Lee et al., have proved that APOE2 induced nvAMD by altering the expression of angiogenic cytokines including VEGF and b-FGF (Lee et al., 2007). PDGF-BB, a primary stimulator of pericyte proliferation, promotes endothelial cell proliferation, migration and stabilization via autocrine and paracrine effects (Stewart, 2013). Our results demonstrated that the expression of APOE2, VEGF, b-FGF and PDGF-BB was significantly up-regulated in both human APOE2 mouse models and APRE cells.

MAPKs pathway plays a role in generation and maturation of blood vessels (Tate et al., 2013). Roduit et al., have proved that MAPK proteins including ERK, JNK, and p38 Kinases were activated when the human RPE cells induced by UV laser (Roduit and Schorderet, 2008), and these MAPK proteins controlled the activities of downstream transcription factors. The previous study has demonstrated that MAPK-activated inhibitors reduced the expression of NF-κB, IL-1β, IL-6, and TNF-α (Feng et al., 2017). As shown in Fig. 2, Fig. 3, Fig. 4, Fig. 5, the high levels of p-MAPKs multiplied the expression of inflammatory and angiogenic cytokines several times compared to that without activated MAPKs, which revealed the key role of MAPKs pathway in pathogenesis of nvAMD.
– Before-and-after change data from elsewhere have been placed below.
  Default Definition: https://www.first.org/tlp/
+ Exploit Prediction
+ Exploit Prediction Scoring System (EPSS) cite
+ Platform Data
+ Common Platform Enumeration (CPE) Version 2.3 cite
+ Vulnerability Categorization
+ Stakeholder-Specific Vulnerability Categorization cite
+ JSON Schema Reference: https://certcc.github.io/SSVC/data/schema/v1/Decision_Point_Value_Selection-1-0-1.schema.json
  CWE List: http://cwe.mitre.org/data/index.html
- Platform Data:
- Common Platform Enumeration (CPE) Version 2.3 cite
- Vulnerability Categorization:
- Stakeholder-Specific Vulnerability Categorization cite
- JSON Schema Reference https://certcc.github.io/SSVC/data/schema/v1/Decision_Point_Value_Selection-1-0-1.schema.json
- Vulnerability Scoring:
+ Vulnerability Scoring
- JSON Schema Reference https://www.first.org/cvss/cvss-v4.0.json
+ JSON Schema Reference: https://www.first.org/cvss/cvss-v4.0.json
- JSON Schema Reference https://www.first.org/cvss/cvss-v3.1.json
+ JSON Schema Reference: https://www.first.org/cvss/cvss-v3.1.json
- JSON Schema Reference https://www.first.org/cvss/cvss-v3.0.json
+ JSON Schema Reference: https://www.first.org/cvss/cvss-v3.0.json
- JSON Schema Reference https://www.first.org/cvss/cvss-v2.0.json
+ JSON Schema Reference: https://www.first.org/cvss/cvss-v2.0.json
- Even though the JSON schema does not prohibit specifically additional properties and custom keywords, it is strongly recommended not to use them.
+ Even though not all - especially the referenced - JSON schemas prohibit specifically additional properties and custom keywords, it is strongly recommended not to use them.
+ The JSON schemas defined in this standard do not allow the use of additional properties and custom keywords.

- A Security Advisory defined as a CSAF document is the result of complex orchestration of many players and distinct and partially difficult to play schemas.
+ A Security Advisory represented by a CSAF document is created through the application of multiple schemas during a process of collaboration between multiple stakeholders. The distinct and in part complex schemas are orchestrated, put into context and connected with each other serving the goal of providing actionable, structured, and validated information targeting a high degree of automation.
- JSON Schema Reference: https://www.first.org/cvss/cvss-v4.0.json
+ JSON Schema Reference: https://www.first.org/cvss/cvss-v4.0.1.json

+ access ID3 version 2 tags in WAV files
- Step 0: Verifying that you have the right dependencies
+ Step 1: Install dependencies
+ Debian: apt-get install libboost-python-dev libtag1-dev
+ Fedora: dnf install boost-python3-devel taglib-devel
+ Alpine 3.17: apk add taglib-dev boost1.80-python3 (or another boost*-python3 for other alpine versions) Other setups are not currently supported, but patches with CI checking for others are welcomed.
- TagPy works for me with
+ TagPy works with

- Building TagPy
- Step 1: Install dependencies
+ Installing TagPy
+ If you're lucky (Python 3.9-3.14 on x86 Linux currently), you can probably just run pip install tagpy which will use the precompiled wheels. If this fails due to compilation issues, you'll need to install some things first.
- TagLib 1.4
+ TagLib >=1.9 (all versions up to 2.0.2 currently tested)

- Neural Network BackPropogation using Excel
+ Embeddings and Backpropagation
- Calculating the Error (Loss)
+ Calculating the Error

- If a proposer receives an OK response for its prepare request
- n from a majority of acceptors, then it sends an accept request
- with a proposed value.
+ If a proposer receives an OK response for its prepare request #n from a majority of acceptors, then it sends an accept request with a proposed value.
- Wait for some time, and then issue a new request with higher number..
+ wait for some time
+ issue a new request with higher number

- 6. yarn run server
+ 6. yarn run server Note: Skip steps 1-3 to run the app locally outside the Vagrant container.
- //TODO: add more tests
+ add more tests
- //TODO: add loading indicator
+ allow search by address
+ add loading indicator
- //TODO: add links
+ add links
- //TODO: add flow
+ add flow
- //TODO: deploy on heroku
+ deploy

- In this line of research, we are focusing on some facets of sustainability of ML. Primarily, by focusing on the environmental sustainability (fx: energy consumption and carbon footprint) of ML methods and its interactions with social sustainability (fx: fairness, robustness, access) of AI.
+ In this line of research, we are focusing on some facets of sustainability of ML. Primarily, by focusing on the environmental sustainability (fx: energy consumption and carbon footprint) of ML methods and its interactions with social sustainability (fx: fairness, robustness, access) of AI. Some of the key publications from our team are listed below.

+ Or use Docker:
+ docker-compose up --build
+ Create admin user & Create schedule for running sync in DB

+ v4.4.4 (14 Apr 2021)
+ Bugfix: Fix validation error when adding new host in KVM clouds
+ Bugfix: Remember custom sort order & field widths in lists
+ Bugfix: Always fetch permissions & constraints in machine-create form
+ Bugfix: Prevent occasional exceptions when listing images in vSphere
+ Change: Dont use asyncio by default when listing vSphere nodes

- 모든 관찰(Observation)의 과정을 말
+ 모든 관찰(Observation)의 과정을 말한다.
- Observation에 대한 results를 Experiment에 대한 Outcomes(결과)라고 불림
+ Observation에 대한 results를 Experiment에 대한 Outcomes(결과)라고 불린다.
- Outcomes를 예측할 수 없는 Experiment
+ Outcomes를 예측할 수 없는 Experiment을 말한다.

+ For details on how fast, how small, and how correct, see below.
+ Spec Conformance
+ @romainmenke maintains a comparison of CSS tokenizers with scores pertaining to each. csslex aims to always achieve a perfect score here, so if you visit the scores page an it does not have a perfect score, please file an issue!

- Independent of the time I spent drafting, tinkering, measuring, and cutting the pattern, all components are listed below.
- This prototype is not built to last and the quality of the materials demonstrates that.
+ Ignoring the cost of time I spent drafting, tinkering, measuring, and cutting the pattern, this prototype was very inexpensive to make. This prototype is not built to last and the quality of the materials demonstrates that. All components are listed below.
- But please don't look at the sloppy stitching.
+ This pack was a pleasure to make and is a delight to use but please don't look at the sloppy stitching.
Several reports have introduced the application of targeting inhibitors (especially VEGF targeting drug) in the treatment of nvAMD, the therapeutic effects including retinal thickness and leakage of new vessels were proved (Wong et al., 2014, Feng et al., 2017, Siedlecki et al., 2017). The present study provides a novel idea for nvAMD treatment and proposes possible approaches of nvAMD therapy via the use of drugs targeting upstream genes. However, this study is restricted to animal experiments, and it is necessary to confirm the clinical feasibility in the further study.

Conclusion

In summary, we analyzed the correlation between APOE2 allele and the susceptibility of nvAMD. Subsequently, we explored the relationship between the level of APOE2 and the severity of nvAMD, and we suggested that the overexpression of APOE2 activated MAPKs pathway. It revealed that serum APOE2 may be a new biomarker of early nvAMD and a new field of targeting inhibitors for nvAMD treatment is found.

Declaration of Competing Interest

All the authors hereby agreed and confirm that there is no conflict of interest for this research work and publication of this paper.